Il tuo Verbo, per mezzo del quale furono create tutte le cose, è infatti cibo non solo degli uomini, ma altresì degli angeli.
Nutrito di tale alimento, Mosè tuo servo quando doveva ricevere la legge, digiunò quaranta giorni e quaranta notti, astenendosi dai cibi materiali, per rendersi più idoneo a gustare la tua ineffabile dolcezza.

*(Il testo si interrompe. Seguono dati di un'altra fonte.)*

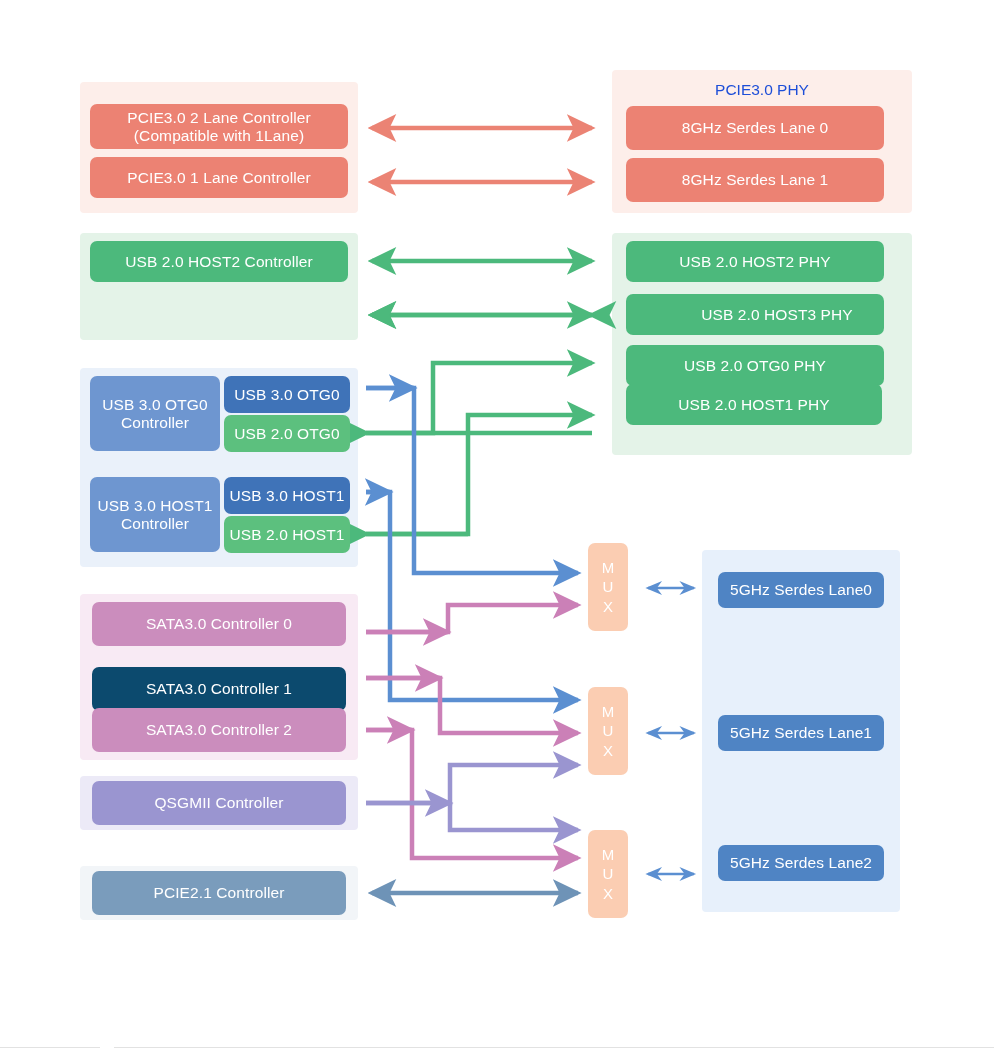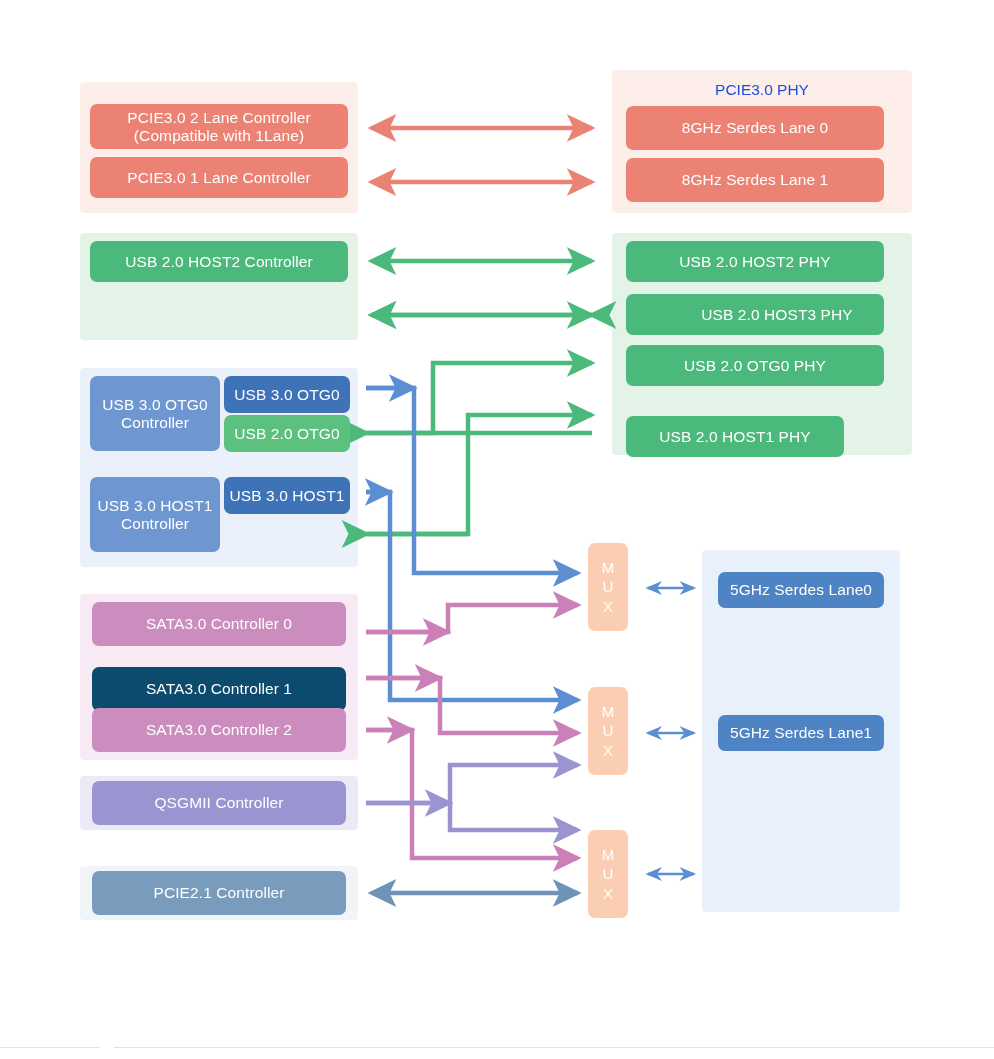"USB 2.0 HOST1 PHY" div.blk { top: 416px -> 384px; width: 218px -> 256px }
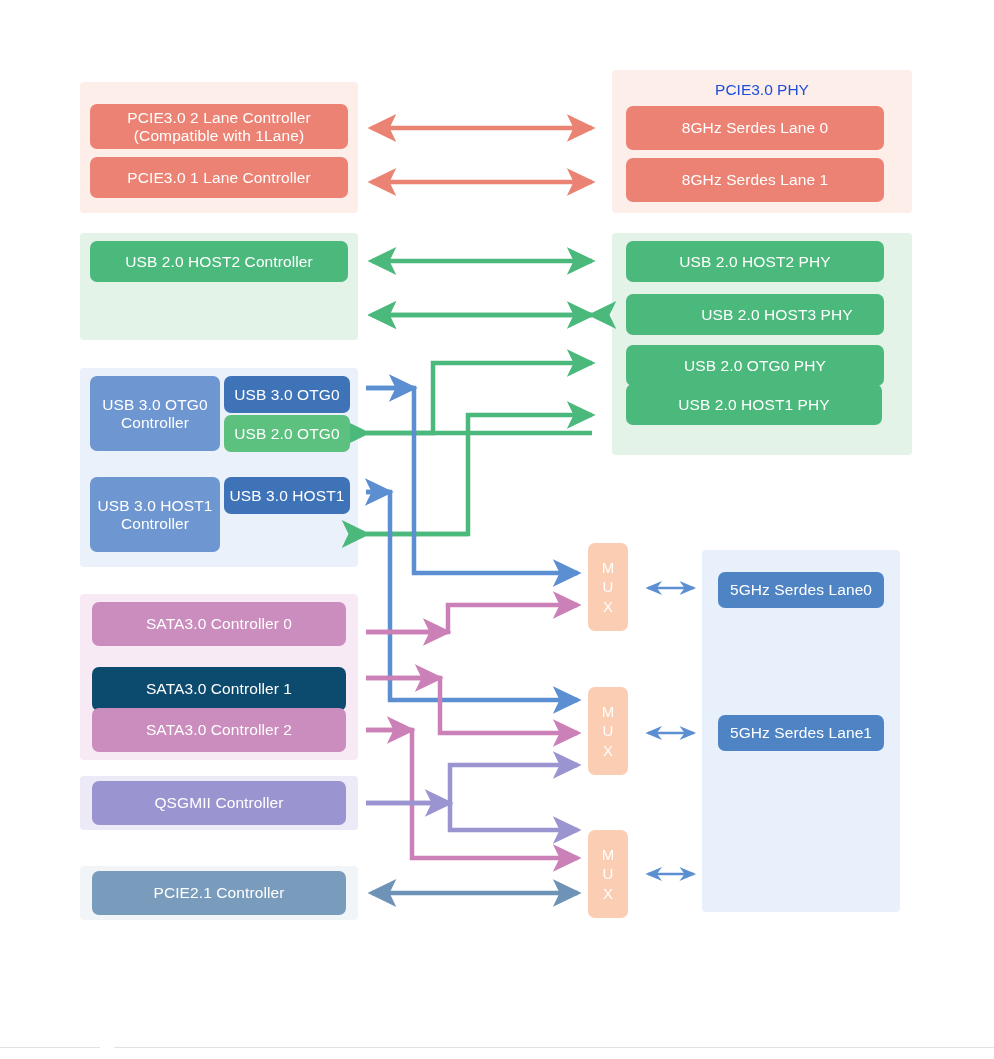"USB 2.0 HOST1" div.blk { html: none -> <div> <span>USB 2.0 HOST1</span> </div> }
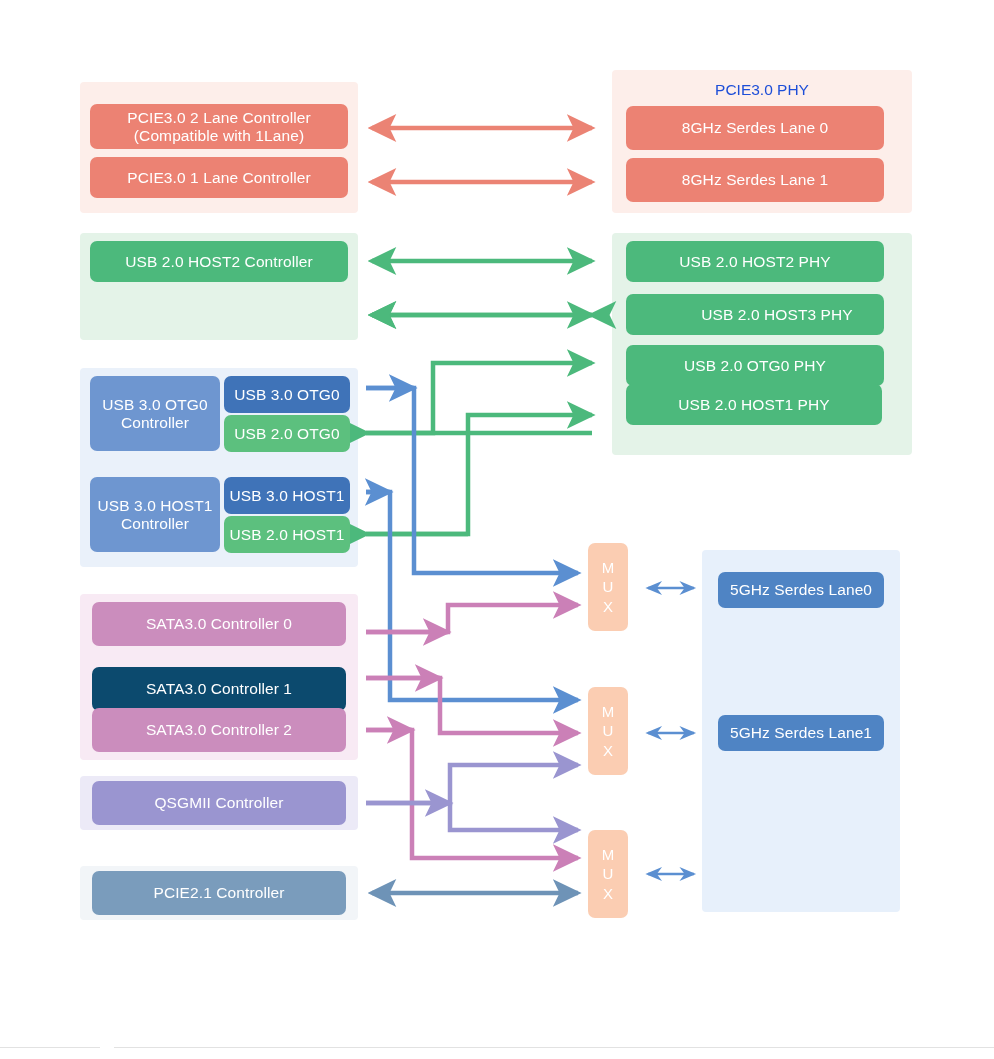"5GHz Serdes Lane2" div.blk { html: none -> <div> <span>5GHz Serdes Lane2</span> </div> }
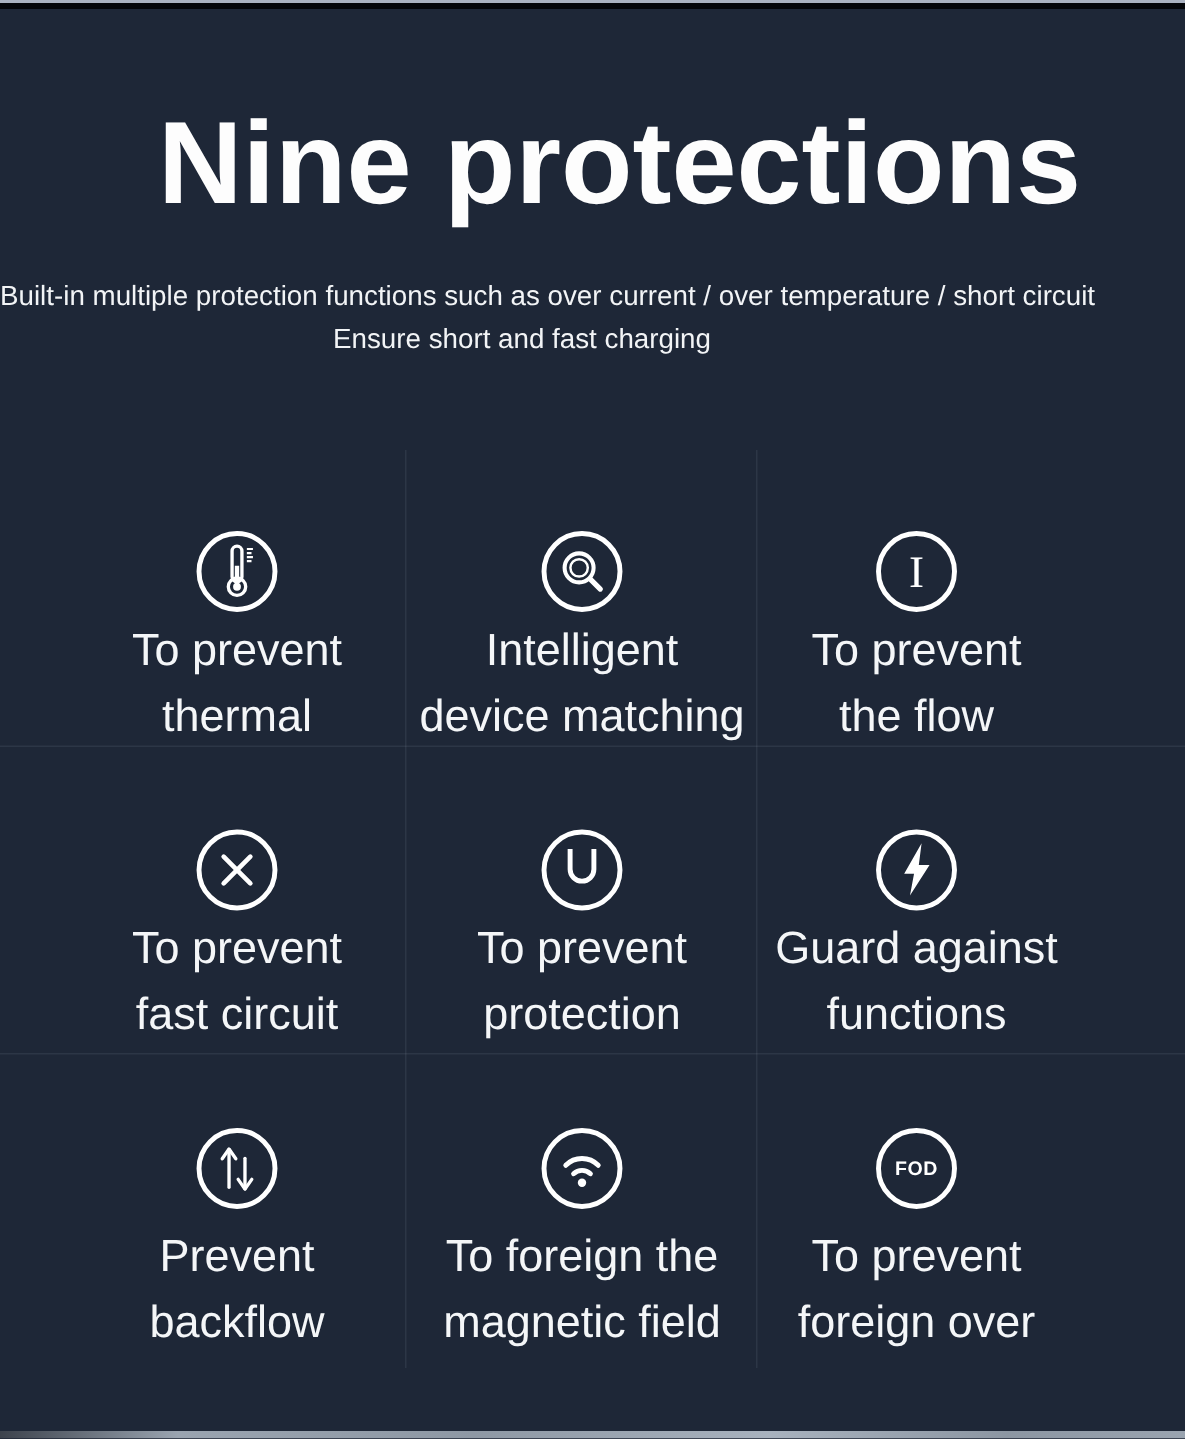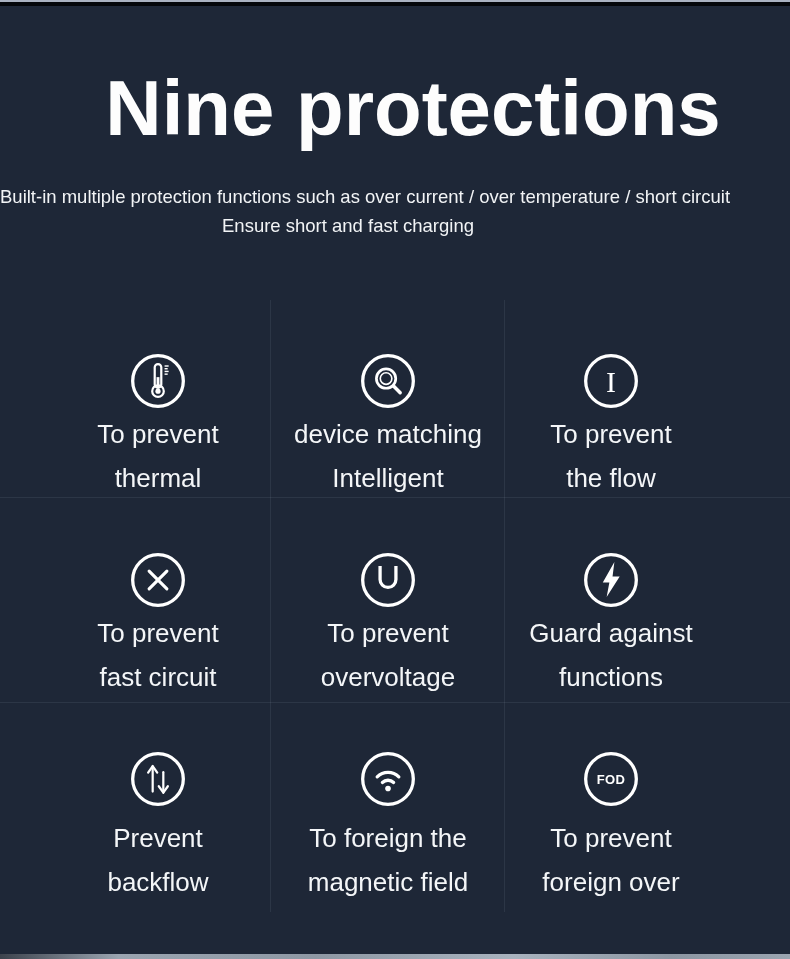"To prevent" .lbl { font-size: 26px -> 30px }
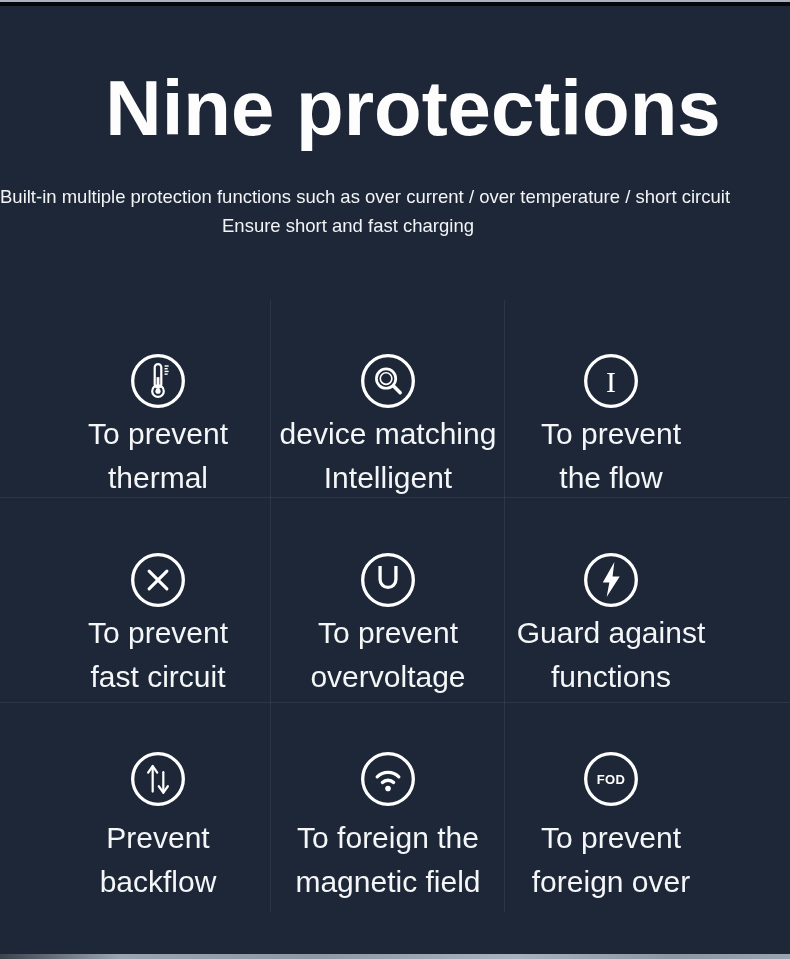"device matching" div.lbl { order: before "Intelligent" -> after "Intelligent" }
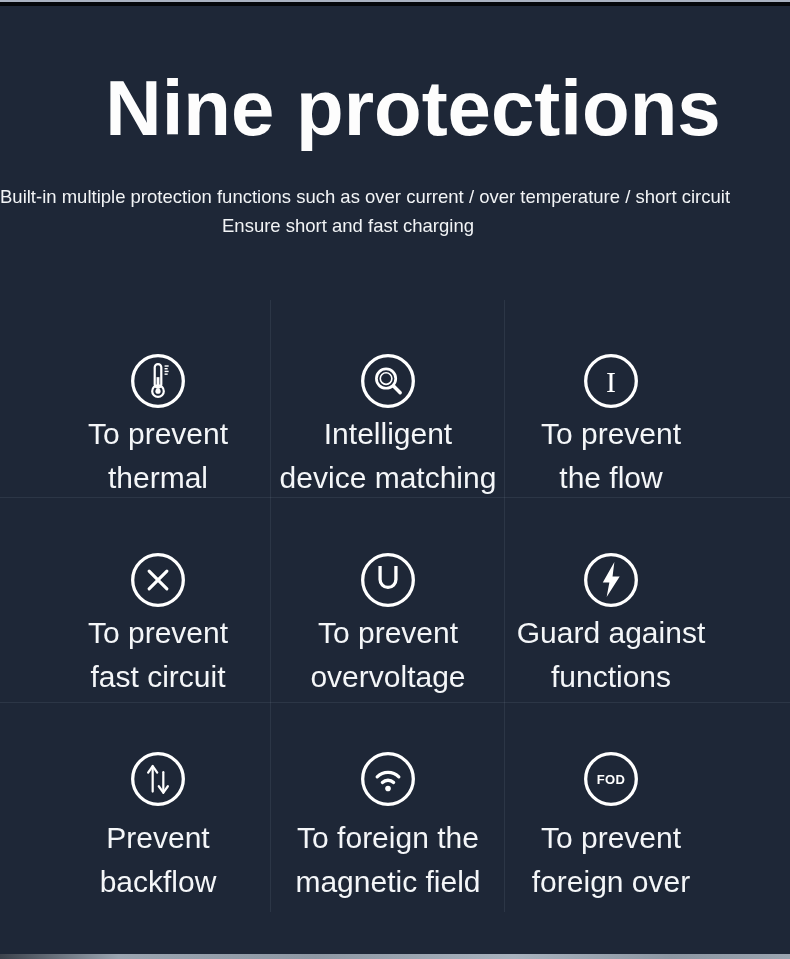"overvoltage" div.lbl { text: overvoltage -> protection }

Fu così che neppure senti la fame del corpo, e dimenticò gli alimenti terrestri, perché lo rischiarava la virtù della tua gloria e lo nutriva la parola feconda del divino Spirito.
Deh! non lasciarci mai mancare questo pane, del quale ci esorti ad avere sempre fame, e che è Gesù Cristo, nostro Signore.
(Sacramentario Gregoriano, da Liturgia ‑ CAL 74).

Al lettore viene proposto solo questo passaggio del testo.